Mort en 1971 pour des raisons indéterminées, son parcours ressemble à celui de beaucoup d’autres. Il fait ses premières gammes au piano poussé par une mère musicienne puis perfectionne son apprentissage sur l’orgue de la paroisse de son père. À la fin de son adolescence, il commence une carrière professionnelle dans des groupes de gospel et de rythm & blues qui le conduisent à voyager, non sans tracas financiers, à travers l’Amérique du Nord pendant plus d’une quinzaine d’années. Lorsqu’il décide de se tourner vers le jazz, à la découverte des enregistrements de Charlie Parker, il trouvera dans l’orgue le moyen d’accomplir sa nouvelle vocation en mêlant ces influences musicales acquises au long de ses tournées.
L’année 1961 est l’une des plus productives pour l’organiste. Alors que ce dernier achève deux collaborations avec le saxophoniste Lou Donaldson (Here ’Tis) et le guitariste bluesy Grant Green (Grant’s First Hand), Blue Note lui offre l’occasion d’enregistrer une double session en tant que leader. Espacée d’à peine quelques mois, elle aboutira sur la sortie des albums Face to Face, et Stop and Listen (réédités en 2007), que beaucoup considèrent comme son meilleur enregistrement. Pourtant la première pièce ne saurait être négligée tant elle est représentative du style de Willette lorsqu’il se retrouve devant ses claviers.

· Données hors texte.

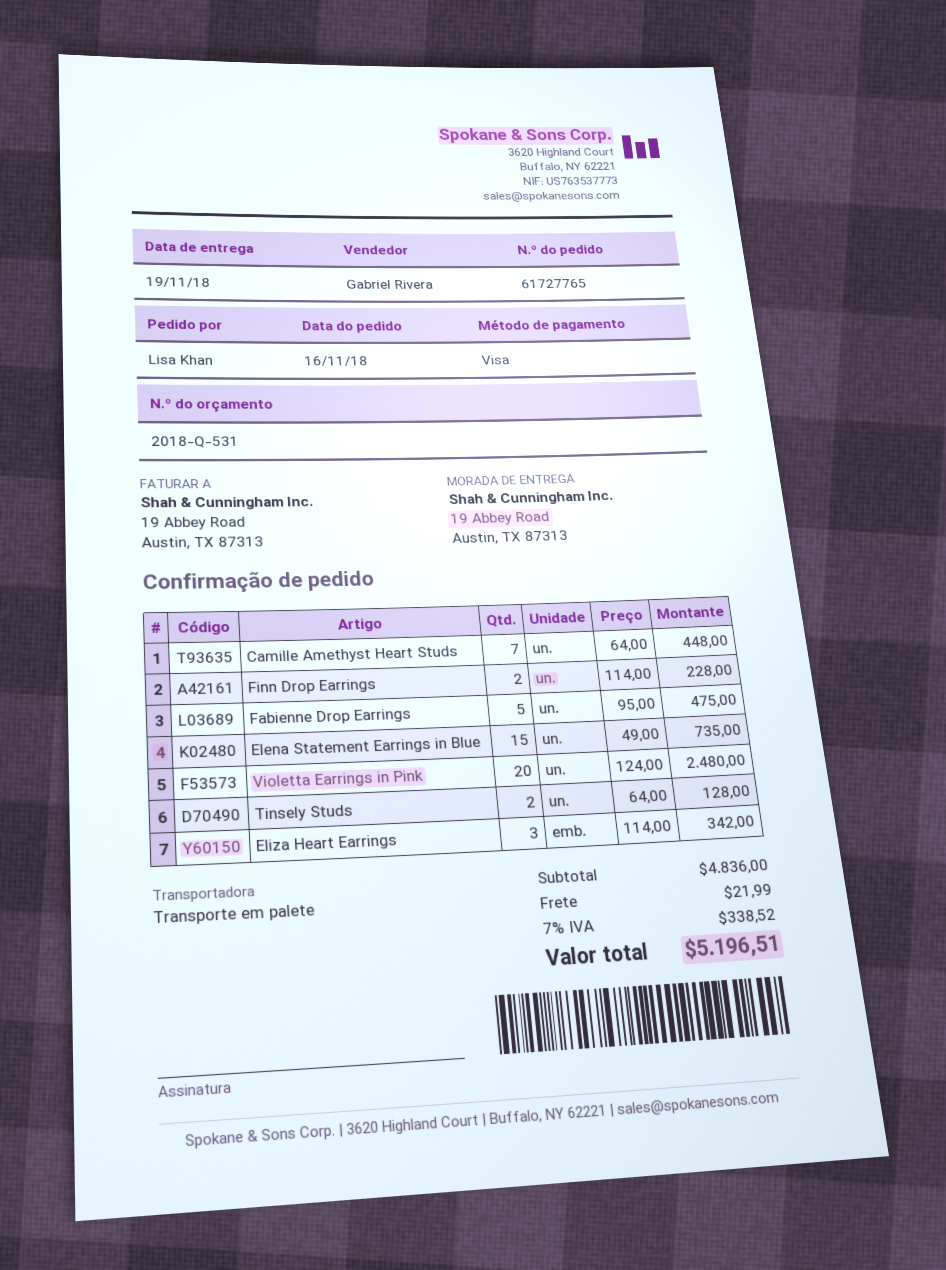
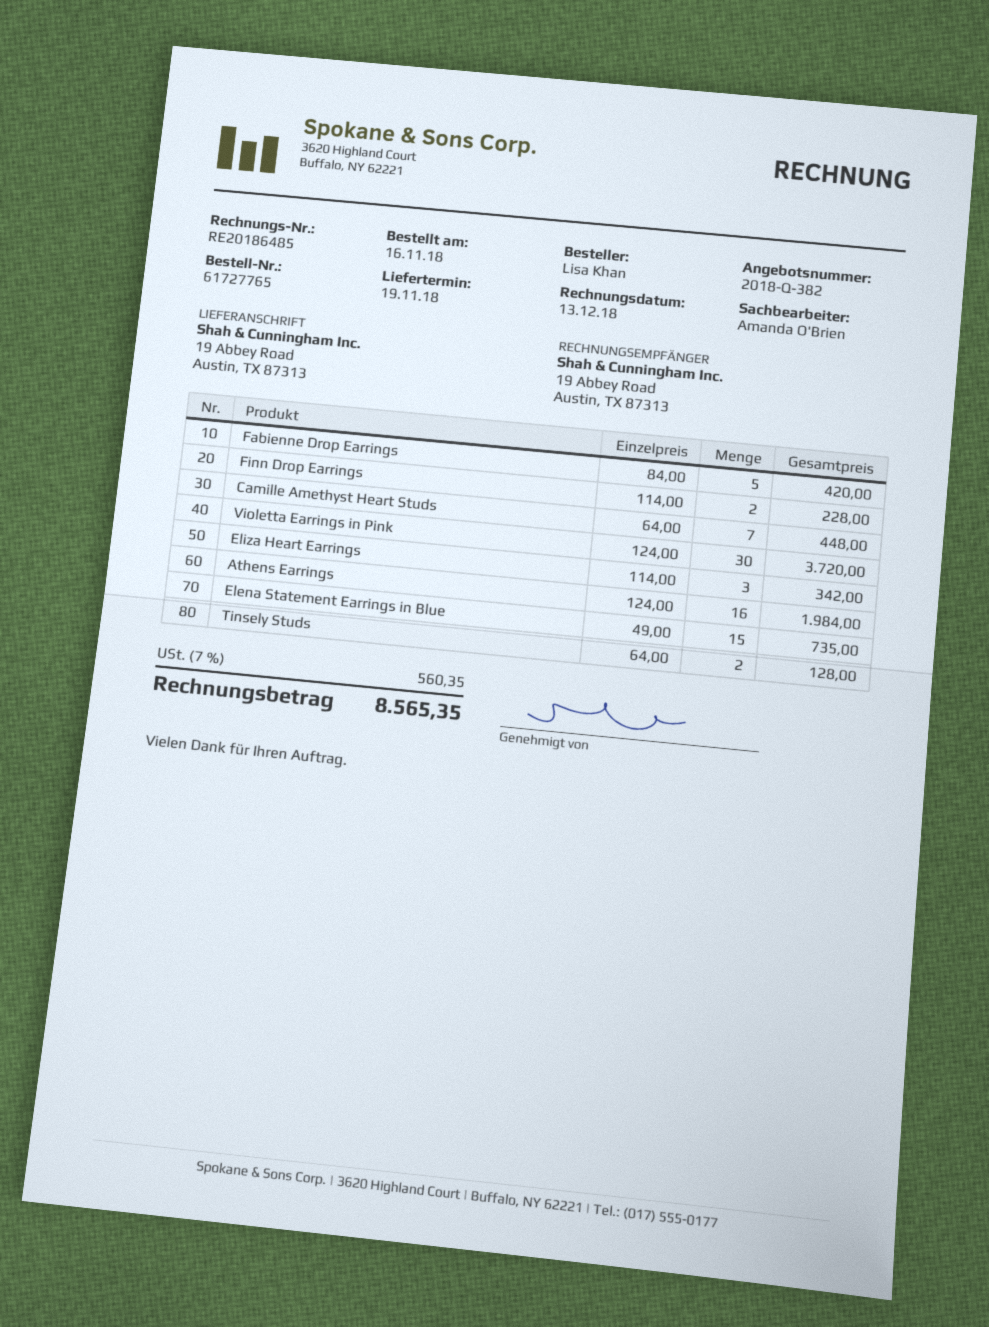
quote number: 2018-Q-531 -> 2018-Q-382
sales rep: Gabriel Rivera -> Amanda O'Brien
Fabienne Drop Earrings: 5 x 95.00 = 475.00 -> 5 x 84.00 = 420.00
Violetta Earrings in Pink: 20 x 124.00 = 2480.00 -> 30 x 124.00 = 3720.00
Athens Earrings: none -> 16 x 124.00 = 1984.00
shipping: 21.99 -> none
tax: 7% = 338.52 -> 7% = 560.35
total: 5196.51 -> 8565.35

Si le "babyface" désigne le "gentil" sur le ring, mieux vaut ne pas se fier aux apparences. Surnommé ainsi à cause de sa figure d’adolescent mystique (il est alors âgé de 28 ans), la maîtrise percussive de son instrument, l’orgue Hammond B-3 – rendu populaire par le titan Jimmy Smith, a pu recouvrir à l’insuffisance de son endurance. L’ouverture sur "Swingin' At Sugar Ray's" dé-note la singularité de cet organiste qui joue comme un pianiste. Loin de s’appesantir sur de larges nappes doucereuses, il détache chacun des sons qu’il alterne avec des phrases courtes et sèches, se contentant d’aller à l’essentiel. Un jeu assez proche du "single notes" de son guitariste, Green, qui ne fait que confirmer toute l’étendue de son talent sur le morceau éponyme.
Mais Willette sait aussi caresser son public. S’il se montre parfois impulsif, son tempérament le pousse à la discrétion et s’efface pour laisser plus de place à ses coéquipiers. Fred Jackson, au saxophone ténor, adoucit l'atmosphère par ses phrasés langoureux sur "Going Down", tout comme sur la reprise de "Whatever Lola Wants" qui prend une envergure plus sensuelle. Ce même titre où Willette, empli d’une ferveur quasi-religieuse, écrase les touches de son clavier au point d’en faire sortir un cri désespéré. Avant de retomber sur un ton plus guilleret et sautillant.
En bref : Face to Face condense tout le talent d’un artiste largement sous-estimé à cause d’une maigre discographie. Pas vraiment révolutionnaire mais doué d’une extraordinaire énergie qui aurait dû lui réserver une place au soleil, au côté des plus grands.